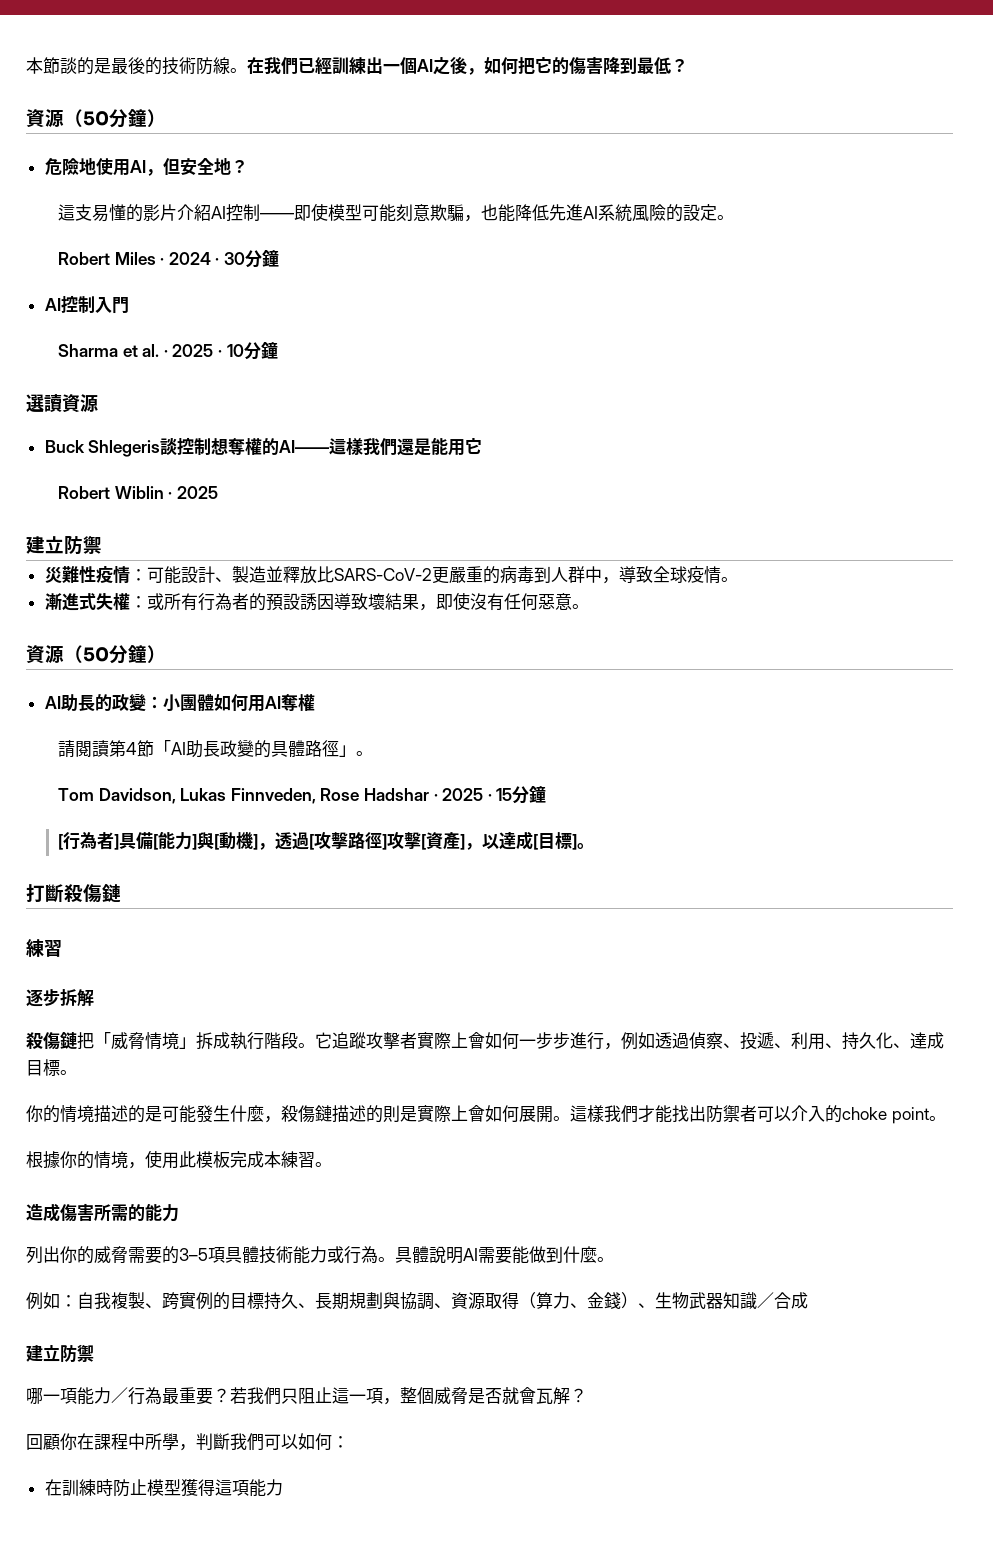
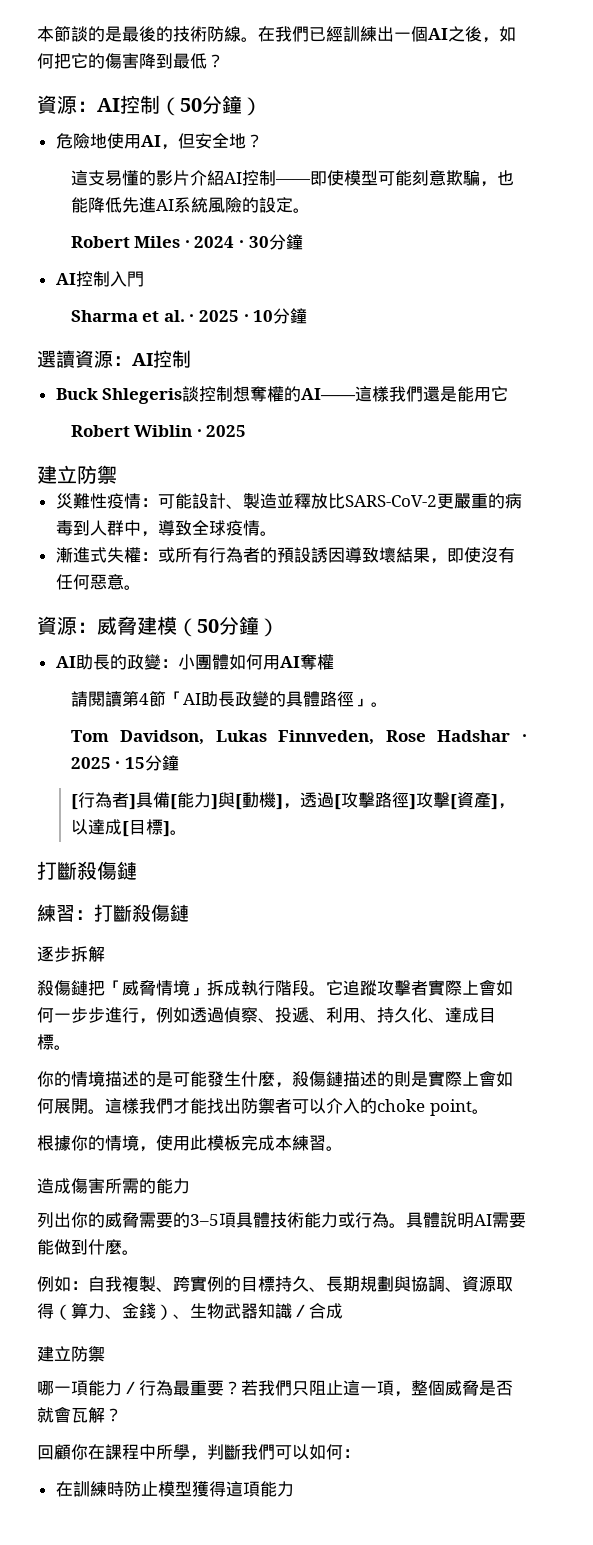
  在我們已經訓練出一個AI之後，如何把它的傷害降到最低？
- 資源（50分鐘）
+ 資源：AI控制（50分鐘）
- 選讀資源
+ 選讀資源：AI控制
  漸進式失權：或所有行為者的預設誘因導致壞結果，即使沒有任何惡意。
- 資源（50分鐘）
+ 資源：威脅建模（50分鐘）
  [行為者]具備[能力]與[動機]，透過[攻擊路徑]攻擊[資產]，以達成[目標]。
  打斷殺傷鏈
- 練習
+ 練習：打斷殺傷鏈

────────────────────────────────────────

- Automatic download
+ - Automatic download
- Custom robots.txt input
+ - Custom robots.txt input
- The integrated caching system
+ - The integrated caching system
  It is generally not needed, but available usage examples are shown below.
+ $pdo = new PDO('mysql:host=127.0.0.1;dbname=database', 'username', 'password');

────────────────────────────────────────

*Your assignment*. Among the entries above, how many lines contain the string "input"? Write the number alone.

*Written reply*. 2